Most of Operation Inherent Resolve’s restrictions applied only to offensive strikes. There were far fewer restrictions for defensive strikes that were meant to protect allied forces under imminent threat of harm. So Talon Anvil began claiming that nearly every strike was in self-defense, which enabled them to move quickly with little second-guessing or oversight, even if their targets were miles from any fighting, two former task force members said.
A former task force member said the vast majority of Talon Anvil’s strikes killed only enemy fighters, but that the Delta operators in the strike cell were biased toward hitting and often decided something was an enemy target when there was scant supporting evidence. Part of the problem, he said, was that operators, who rotated through roughly every four months, were trained as elite commandos but had little experience running a strike cell.
FIGHTERS OR CHILDREN?
Talon Anvil clashed at times with the Air Force intelligence teams based in the United States that helped to analyze the torrent of footage from drones.
The Delta operators would push analysts to say they saw evidence such as weapons that could legally justify a strike, even when there was none, the former Air Force intelligence officer said. If one analyst did not see what Delta wanted, Delta would ask for a different one.
Delta Force and analysts sometimes argued over whether figures in the sights of a drone were fighters or children, one of the former task force members said.

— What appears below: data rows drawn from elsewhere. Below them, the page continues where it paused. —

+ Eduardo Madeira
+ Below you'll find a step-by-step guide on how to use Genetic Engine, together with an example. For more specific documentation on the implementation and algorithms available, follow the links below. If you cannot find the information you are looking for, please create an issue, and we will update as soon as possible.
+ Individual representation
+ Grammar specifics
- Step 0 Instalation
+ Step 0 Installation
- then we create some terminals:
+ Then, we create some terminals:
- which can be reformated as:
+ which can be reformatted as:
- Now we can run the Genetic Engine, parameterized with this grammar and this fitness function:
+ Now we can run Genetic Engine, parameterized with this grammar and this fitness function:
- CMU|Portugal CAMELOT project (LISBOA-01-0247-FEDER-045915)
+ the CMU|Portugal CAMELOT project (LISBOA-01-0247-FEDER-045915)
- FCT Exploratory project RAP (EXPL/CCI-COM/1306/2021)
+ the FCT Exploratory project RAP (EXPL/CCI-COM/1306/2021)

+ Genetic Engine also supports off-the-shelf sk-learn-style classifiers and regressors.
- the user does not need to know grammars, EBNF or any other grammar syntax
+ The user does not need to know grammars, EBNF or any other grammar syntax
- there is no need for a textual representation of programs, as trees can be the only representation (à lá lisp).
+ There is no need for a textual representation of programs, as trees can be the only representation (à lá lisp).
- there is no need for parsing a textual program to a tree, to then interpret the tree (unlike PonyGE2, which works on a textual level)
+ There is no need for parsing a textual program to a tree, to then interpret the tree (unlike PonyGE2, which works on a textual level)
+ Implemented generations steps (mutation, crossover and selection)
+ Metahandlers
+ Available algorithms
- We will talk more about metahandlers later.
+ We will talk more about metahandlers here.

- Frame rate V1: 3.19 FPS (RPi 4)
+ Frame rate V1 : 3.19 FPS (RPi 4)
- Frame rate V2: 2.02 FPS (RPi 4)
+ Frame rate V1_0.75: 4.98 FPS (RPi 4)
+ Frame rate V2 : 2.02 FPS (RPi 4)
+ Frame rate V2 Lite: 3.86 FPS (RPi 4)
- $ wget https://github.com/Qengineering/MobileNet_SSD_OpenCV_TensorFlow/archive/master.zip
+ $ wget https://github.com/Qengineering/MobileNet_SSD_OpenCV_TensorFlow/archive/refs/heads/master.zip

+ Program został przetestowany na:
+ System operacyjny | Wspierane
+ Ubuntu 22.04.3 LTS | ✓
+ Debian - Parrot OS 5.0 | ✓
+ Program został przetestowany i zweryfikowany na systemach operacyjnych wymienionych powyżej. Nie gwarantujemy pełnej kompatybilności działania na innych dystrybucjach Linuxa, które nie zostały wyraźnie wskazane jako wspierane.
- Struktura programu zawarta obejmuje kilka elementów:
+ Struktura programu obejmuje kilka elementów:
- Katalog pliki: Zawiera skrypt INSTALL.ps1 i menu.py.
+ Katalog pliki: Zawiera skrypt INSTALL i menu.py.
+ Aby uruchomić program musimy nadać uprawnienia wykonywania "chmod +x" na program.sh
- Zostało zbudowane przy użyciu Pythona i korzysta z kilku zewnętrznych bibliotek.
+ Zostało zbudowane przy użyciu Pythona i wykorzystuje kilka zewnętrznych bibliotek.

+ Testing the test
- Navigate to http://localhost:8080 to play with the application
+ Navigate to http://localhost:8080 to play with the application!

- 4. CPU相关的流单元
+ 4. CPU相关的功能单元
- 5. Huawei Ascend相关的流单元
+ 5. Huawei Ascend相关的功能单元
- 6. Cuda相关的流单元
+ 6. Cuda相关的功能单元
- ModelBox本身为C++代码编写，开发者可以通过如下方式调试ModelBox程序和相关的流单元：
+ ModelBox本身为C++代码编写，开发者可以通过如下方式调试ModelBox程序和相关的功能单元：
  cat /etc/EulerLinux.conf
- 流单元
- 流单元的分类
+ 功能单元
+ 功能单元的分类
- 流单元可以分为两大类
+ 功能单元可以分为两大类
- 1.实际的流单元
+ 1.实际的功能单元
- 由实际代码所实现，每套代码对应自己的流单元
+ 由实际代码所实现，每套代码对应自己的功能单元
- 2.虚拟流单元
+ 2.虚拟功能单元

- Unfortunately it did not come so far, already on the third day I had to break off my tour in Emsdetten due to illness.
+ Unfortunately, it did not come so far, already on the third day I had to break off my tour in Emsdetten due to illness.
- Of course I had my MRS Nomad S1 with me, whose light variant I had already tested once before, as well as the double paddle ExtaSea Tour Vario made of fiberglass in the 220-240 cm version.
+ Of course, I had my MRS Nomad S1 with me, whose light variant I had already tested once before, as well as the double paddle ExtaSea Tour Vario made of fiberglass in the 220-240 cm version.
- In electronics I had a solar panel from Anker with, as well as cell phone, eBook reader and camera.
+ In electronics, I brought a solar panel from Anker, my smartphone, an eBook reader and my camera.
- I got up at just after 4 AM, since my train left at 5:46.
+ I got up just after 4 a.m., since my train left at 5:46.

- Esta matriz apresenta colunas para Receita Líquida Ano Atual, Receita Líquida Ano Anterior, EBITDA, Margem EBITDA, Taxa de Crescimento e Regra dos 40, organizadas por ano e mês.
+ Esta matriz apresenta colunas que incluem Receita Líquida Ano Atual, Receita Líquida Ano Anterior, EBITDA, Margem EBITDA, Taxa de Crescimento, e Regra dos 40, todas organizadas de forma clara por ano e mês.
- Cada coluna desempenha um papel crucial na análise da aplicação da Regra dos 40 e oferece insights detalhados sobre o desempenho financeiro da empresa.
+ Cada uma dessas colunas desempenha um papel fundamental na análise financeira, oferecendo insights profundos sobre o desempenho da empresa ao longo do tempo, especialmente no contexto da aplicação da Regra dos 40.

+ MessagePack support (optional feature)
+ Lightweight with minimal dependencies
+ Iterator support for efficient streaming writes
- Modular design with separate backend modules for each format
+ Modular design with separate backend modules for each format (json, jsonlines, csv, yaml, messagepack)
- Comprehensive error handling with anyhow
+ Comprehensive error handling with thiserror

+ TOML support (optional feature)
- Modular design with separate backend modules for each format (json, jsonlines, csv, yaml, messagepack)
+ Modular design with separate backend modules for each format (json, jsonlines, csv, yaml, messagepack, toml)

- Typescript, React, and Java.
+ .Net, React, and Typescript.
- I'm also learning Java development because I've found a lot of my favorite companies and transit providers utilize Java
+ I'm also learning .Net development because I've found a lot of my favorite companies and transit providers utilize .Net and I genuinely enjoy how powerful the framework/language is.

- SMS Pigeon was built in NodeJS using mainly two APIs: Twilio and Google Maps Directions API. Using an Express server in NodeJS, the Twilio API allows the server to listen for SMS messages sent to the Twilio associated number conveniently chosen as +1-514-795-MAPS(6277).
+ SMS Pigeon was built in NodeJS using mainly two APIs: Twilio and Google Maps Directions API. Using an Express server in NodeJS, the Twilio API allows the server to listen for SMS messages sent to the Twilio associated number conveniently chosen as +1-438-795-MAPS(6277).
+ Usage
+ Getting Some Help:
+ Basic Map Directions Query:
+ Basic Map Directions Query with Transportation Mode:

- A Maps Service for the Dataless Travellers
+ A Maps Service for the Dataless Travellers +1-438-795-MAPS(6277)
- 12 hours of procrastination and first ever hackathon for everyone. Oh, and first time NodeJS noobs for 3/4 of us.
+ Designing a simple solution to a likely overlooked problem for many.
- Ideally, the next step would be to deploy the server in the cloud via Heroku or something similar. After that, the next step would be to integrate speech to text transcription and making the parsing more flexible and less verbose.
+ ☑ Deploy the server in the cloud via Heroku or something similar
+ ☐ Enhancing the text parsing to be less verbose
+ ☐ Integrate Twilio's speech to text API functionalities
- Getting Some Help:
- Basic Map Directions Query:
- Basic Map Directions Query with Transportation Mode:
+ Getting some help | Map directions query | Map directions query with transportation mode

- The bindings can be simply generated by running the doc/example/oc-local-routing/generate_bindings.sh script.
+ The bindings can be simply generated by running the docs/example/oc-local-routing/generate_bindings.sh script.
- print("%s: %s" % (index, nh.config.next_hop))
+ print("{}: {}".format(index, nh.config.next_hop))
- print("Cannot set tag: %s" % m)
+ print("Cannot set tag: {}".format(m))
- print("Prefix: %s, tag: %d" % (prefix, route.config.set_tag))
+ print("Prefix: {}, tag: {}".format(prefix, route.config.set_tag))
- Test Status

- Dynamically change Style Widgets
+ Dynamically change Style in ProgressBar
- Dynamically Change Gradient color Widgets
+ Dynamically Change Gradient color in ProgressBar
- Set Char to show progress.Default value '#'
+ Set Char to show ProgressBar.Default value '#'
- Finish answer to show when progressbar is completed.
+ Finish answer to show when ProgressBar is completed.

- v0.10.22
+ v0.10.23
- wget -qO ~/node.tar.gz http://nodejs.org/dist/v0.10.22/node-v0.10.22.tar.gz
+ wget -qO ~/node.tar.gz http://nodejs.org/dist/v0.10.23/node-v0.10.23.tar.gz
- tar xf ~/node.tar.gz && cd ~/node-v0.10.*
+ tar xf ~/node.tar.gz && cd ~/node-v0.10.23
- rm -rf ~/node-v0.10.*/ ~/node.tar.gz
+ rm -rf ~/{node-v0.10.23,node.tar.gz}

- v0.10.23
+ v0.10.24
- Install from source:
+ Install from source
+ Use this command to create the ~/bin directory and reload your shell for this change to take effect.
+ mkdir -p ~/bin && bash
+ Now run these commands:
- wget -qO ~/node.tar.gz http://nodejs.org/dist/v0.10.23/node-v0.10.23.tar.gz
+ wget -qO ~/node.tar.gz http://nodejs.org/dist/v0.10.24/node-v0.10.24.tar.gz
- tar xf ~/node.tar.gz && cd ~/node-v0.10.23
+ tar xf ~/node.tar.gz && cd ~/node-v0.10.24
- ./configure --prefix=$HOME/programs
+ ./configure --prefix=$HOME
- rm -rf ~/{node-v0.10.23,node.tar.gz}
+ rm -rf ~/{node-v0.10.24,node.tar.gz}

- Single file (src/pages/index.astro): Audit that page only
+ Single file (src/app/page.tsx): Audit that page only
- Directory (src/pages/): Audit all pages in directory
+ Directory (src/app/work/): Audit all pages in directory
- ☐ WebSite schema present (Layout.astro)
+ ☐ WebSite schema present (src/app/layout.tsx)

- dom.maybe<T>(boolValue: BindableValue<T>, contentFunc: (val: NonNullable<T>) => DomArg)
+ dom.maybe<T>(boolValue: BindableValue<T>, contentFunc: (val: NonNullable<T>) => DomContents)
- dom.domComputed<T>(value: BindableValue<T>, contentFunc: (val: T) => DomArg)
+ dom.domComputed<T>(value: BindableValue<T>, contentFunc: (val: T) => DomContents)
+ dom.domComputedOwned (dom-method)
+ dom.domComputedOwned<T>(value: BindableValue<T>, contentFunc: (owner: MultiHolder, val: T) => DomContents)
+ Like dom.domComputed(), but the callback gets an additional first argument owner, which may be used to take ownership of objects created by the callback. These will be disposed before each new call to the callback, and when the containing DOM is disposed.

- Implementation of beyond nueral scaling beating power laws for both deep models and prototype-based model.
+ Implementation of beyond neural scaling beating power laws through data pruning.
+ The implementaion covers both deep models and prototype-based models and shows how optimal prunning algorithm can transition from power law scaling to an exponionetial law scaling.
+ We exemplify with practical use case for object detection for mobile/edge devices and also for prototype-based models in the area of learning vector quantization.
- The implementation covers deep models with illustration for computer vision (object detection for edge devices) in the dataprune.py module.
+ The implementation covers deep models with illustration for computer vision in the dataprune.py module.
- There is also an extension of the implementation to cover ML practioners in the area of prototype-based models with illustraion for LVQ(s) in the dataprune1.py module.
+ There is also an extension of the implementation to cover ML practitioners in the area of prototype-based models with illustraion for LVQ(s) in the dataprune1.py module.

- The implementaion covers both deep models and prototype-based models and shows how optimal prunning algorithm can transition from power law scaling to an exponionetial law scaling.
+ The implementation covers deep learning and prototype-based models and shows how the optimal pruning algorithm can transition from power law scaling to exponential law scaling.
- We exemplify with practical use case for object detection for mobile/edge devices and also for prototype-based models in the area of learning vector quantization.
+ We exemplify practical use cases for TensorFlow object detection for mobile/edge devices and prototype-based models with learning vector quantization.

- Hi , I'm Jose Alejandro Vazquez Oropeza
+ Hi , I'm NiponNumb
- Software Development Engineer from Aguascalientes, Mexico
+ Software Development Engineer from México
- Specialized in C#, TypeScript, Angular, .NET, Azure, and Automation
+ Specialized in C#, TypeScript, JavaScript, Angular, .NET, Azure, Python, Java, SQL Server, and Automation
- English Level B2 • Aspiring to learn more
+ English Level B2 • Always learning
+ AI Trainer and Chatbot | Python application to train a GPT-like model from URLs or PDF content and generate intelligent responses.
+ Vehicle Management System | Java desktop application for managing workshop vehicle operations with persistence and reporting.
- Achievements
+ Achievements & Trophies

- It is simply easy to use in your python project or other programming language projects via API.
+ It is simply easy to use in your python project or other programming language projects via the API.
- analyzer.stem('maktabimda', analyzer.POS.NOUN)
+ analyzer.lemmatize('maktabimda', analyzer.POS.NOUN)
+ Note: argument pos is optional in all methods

All of the footage from the strikes is stored by the military. In an apparent attempt to blunt criticism and undercut potential investigations, Talon Anvil started directing drone cameras away from targets shortly before a strike hit, preventing the collection of video evidence, the former Air Force intelligence officer and a former task force member said.
Another Air Force officer, who reviewed dozens of task force strikes where civilians were reportedly killed, said drone crews were trained to keep cameras on targets so the military could assess damage. Yet, he frequently saw cameras jerk away at key moments, as if hit by a wind gust.
It was only after seeing the pattern over and over, he said, that he began to believe it was done on purpose.